EXERCISE BRIEF.
Every line of the material below that holds the string "platform" should be copied.

STUDY MATERIAL.

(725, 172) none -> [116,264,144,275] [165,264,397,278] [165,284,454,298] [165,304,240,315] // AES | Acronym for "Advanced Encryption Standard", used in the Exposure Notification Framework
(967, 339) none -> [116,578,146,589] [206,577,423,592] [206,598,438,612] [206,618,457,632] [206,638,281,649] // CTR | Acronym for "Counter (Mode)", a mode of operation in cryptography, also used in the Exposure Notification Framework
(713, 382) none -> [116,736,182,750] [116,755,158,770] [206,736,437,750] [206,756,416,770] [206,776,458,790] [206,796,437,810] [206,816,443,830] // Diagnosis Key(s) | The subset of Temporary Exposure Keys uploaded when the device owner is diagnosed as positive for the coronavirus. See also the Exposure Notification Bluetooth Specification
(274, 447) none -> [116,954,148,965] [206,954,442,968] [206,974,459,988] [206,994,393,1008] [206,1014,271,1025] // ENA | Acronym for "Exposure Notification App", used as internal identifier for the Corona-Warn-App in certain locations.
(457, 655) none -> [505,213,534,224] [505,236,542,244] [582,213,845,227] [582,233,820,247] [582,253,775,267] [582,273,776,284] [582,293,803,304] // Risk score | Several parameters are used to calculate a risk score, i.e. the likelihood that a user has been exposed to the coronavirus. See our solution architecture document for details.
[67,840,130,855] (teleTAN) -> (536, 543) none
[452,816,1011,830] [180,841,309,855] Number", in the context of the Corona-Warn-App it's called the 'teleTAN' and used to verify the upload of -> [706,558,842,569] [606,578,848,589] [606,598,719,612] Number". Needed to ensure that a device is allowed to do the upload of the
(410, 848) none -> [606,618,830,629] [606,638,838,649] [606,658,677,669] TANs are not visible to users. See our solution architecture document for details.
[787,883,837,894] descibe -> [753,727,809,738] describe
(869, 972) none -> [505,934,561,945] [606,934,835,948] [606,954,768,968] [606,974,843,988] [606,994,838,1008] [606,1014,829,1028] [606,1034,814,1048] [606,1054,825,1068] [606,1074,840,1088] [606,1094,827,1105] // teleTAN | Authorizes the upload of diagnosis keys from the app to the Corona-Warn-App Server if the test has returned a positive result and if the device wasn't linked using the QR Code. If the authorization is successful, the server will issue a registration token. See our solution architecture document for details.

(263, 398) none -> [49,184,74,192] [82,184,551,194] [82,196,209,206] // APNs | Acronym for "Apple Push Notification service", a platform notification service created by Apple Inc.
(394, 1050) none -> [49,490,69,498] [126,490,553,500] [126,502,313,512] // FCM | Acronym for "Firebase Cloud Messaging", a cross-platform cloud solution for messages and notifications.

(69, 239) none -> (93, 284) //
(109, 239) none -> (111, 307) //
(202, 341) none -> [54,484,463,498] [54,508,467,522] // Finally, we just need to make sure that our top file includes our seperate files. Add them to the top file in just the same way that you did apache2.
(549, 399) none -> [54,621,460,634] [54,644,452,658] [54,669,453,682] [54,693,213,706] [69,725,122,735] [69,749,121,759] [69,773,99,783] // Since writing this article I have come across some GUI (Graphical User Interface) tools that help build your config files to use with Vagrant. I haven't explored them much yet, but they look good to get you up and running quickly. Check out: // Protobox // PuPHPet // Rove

ANSWER TO THE PROBLEM.
(263, 398) none -> [49,184,74,192] [82,184,551,194] [82,196,209,206] // APNs | Acronym for "Apple Push Notification service", a platform notification service created by Apple Inc.
(394, 1050) none -> [49,490,69,498] [126,490,553,500] [126,502,313,512] // FCM | Acronym for "Firebase Cloud Messaging", a cross-platform cloud solution for messages and notifications.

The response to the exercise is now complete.